Rosie A. Harris, MSc
Bristol Trials Centre, Bristol Medical School, University of Bristol, Bristol, United Kingdom
Tim Batchelor, Bsc (Hons), MBChB, FRCS
St Bartholomew's Hospital, London, United Kingdom
Gianluca Casali, MEDGB
University Hospitals Bristol NHS Foundation Trust, Bristol, United Kingdom
Rakesh Krishnadas, MD
University Hospitals Bristol NHS Foundation Trust, Bristol, United Kingdom
Sofina Begum, MD
Royal Brompton and Harefield Hospitals, Part of Guy’s and St Thomas’ NHS Foundation Trust, London, United Kingdom
Simon Jordan, MD
Royal Brompton and Harefield Hospitals, Part of Guy’s and St Thomas’ NHS Foundation Trust, London, United Kingdom
Joel Dunning, MD
The James Cook University Hospital, Middlesbrough, United Kingdom
Ian Paul, MD
The James Cook University Hospital, Middlesbrough, United Kingdom
Michael Shackcloth, MD
Liverpool Heart and Chest Hospital, Liverpool, United Kingdom
Sarah Feeney, RN
Liverpool Heart and Chest Hospital, Liverpool, United Kingdom
Vladimir Anikin, MD
Royal Brompton and Harefield Hospitals, Part of Guy’s and St Thomas’ NHS Foundation Trust, London, United Kingdom
Niall Mcgonigle, MD
Belfast Trust Hospitals, Belfast, United Kingdom
Hazem Fallouh, MD
Heartlands Hospital, University Hospitals Birmingham NHS Foundation Trust, Birmingham, United Kingdom
Luis Hernandez, MD
Heartlands Hospital, University Hospitals Birmingham NHS Foundation Trust, Birmingham, United Kingdom
Franscesco Di Chiara, MD
Oxford University Hospitals NHS Foundation Trust, Oxford, United Kingdom
Dionisios Stavroulias, MD
Oxford University Hospitals NHS Foundation Trust, Oxford, United Kingdom
Mahmoud Loubani, MD
Castle Hill Hospital, Hull, United Kingdom
Syed Qadri, MD
Castle Hill Hospital, Hull, United Kingdom
Vipin Zamvar, MD
Edinburgh Royal Infirmary, Edinburgh, United Kingdom
Lucy Marshall, RN
Edinburgh Royal Infirmary, Edinburgh, United Kingdom
Surinder Kaur, BSc
Bristol Trials Centre, Bristol Medical School, University of Bristol, Bristol, United Kingdom
Chris A. Rogers, PhD
Bristol Trials Centre, Bristol Medical School, University of Bristol, Bristol, United Kingdom
Objectives: Surgery through a single port may be less painful because access is supplied by 1 intercostal nerve or more painful because multiple instruments are used in 1 port.
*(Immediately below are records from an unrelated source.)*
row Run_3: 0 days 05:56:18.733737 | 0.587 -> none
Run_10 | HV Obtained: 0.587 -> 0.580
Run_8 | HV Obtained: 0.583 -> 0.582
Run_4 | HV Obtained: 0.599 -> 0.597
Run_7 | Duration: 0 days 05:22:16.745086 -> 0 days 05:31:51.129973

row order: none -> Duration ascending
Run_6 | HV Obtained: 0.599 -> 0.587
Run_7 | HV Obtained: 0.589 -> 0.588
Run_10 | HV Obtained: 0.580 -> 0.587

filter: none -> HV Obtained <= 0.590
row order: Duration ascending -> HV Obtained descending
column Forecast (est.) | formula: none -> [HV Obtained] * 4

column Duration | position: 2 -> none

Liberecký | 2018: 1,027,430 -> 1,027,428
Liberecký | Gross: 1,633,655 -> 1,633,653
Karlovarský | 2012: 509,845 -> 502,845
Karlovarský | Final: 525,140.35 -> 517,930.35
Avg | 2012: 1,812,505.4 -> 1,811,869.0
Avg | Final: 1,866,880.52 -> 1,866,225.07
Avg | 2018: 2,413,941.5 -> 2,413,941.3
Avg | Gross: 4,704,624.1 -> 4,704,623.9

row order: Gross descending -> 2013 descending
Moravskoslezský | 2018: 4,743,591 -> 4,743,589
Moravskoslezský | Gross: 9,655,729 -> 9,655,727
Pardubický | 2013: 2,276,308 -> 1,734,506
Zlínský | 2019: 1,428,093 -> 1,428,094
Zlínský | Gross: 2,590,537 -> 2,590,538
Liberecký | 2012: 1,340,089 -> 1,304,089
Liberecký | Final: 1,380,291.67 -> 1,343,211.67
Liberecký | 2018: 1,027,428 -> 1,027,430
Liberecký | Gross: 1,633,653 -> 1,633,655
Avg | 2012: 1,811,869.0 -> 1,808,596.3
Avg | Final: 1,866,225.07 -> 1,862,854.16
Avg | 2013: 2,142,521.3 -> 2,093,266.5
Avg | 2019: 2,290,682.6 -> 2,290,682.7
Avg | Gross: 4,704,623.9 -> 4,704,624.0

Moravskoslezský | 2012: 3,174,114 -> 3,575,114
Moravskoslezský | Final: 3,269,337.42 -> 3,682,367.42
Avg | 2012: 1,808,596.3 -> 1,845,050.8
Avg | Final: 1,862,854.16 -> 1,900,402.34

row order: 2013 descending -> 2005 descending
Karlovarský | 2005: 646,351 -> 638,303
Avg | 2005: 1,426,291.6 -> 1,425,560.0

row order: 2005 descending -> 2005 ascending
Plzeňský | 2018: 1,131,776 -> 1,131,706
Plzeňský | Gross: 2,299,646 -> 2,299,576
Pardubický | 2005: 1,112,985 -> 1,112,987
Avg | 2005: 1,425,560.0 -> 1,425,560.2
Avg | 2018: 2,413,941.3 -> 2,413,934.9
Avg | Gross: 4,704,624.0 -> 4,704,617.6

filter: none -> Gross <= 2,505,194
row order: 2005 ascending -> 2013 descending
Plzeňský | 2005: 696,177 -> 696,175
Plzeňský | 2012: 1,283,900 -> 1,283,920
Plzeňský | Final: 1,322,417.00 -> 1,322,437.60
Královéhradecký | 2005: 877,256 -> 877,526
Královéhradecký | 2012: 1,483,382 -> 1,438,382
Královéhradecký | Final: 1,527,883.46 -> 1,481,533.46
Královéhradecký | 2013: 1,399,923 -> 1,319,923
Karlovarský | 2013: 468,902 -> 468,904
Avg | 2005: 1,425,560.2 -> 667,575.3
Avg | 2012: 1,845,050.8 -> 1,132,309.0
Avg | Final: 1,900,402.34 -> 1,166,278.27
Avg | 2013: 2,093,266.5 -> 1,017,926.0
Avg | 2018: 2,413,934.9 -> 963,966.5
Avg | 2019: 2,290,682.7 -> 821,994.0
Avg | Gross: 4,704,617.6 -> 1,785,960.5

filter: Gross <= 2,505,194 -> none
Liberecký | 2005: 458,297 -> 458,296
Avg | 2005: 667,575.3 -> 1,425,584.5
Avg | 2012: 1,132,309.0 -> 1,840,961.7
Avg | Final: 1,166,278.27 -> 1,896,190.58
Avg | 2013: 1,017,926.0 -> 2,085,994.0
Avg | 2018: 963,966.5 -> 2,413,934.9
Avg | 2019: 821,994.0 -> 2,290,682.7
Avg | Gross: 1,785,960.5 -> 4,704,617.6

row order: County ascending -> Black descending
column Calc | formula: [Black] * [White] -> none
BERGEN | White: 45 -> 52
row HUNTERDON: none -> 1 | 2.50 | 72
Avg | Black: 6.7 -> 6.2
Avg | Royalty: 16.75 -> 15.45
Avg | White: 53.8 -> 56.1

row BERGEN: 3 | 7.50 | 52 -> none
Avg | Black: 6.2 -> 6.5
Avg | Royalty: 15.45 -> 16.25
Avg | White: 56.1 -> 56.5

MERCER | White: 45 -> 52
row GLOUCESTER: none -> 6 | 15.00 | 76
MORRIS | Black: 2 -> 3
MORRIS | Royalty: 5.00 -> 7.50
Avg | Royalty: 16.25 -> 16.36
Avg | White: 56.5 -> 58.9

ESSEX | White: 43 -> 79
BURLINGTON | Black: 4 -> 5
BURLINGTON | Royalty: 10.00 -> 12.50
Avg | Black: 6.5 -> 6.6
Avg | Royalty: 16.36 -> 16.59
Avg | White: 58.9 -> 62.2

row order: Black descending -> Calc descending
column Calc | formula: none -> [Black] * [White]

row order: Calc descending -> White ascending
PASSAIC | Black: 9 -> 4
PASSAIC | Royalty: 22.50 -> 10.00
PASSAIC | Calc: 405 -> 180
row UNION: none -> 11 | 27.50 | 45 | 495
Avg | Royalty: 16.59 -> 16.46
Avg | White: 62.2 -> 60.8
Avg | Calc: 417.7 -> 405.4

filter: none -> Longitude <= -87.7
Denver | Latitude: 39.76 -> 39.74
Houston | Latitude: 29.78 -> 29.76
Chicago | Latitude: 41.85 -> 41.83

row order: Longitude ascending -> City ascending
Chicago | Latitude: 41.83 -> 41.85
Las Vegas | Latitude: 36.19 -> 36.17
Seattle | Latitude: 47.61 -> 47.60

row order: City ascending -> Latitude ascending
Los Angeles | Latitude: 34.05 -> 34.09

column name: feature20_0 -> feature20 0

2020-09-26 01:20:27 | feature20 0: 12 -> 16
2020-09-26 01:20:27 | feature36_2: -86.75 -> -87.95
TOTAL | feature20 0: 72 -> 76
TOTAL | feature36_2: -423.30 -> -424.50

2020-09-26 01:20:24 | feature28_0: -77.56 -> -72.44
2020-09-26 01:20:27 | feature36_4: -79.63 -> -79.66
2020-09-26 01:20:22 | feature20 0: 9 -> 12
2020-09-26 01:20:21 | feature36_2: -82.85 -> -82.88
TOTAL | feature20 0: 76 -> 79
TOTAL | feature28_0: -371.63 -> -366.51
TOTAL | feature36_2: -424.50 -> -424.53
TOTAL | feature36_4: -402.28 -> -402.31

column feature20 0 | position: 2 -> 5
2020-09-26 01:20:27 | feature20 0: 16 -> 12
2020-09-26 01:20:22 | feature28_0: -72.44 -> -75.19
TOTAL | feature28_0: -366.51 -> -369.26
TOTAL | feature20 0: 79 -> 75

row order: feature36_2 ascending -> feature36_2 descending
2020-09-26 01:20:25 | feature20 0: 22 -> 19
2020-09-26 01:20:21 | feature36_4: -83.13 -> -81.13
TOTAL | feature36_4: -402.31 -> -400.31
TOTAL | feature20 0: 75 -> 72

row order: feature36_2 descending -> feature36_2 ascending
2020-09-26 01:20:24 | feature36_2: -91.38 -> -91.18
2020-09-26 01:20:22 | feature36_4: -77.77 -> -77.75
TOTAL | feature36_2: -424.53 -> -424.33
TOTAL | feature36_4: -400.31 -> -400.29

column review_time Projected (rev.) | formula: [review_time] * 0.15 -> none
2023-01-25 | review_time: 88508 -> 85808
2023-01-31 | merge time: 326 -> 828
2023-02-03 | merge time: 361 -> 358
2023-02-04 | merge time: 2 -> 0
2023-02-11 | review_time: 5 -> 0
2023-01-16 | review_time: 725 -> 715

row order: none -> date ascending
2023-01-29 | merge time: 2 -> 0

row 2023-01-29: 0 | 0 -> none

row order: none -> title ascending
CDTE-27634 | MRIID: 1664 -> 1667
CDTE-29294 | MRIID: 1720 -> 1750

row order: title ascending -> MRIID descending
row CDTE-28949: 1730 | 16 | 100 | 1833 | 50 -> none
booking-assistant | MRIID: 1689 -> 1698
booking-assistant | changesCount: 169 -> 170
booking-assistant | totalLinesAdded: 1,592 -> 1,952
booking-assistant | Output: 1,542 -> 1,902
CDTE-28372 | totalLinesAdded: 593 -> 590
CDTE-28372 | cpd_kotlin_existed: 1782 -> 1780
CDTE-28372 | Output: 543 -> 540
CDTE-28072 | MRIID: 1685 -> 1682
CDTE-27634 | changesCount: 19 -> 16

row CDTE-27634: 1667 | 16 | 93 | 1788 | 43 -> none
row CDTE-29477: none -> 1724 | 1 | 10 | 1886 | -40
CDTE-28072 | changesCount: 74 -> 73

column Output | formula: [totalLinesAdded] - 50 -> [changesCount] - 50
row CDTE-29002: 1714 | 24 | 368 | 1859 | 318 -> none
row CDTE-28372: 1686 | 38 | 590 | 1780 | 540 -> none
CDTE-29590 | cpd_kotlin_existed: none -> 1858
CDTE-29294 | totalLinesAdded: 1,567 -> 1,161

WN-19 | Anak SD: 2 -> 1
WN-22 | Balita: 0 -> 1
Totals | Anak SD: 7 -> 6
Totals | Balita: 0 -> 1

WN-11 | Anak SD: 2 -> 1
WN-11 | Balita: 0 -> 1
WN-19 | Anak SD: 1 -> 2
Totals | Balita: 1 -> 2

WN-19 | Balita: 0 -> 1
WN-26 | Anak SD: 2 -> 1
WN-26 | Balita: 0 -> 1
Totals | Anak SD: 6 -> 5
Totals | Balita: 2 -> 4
We analyzed data collected from the video-assisted thoracoscopic surgery group of a randomized controlled trial to compare differences in pain up to 1 year. Methods: Groups were compared in a prespecified exploratory analysis using direct (regression) and indirect comparison (difference with respect to thoracotomy). In-hospital visual analogue scale pain scores were used, and analgesic ratios were calculated. After discharge, pain was evaluated using European Organization for Research and Treatment of Cancer Quality of Life Questionnaires-Core 30 scores up to 1 year. Results: From July 2015 to February 2019, we randomized 503 participants. After excluding 50 participants who did not receive lobectomy, surgery was performed using a single port in 42 participants (predominately by a single surgeon), multiple ports in 166 participants, and thoracotomy in 245 participants. No differences were observed in-hospital between single- and multiple-port video-assisted thoracoscopic surgery when modeled using a direct comparison, mean difference of −0.24 (95% CI, −1.06 to 0.58) or indirect comparison, mean difference of −0.33 (−1.16 to 0.51). Mean analgesic ratio (single/multiple port) was 0.75 (0.64 to 0.87) for direct comparison and 0.90 (0.64 to 1.25) for indirect comparison. After discharge, pain for single-port video-assisted thoracoscopic surgery was lower than for multiple-port video-assisted thoracoscopic surgery (first 3 months), and corresponding physical function was higher up to 12 months. Conclusions: There were no consistent differences for in-hospital pain when lobectomy was undertaken using 1 or multiple ports. However, better pain scores and physical function were observed for single-port surgery after discharge.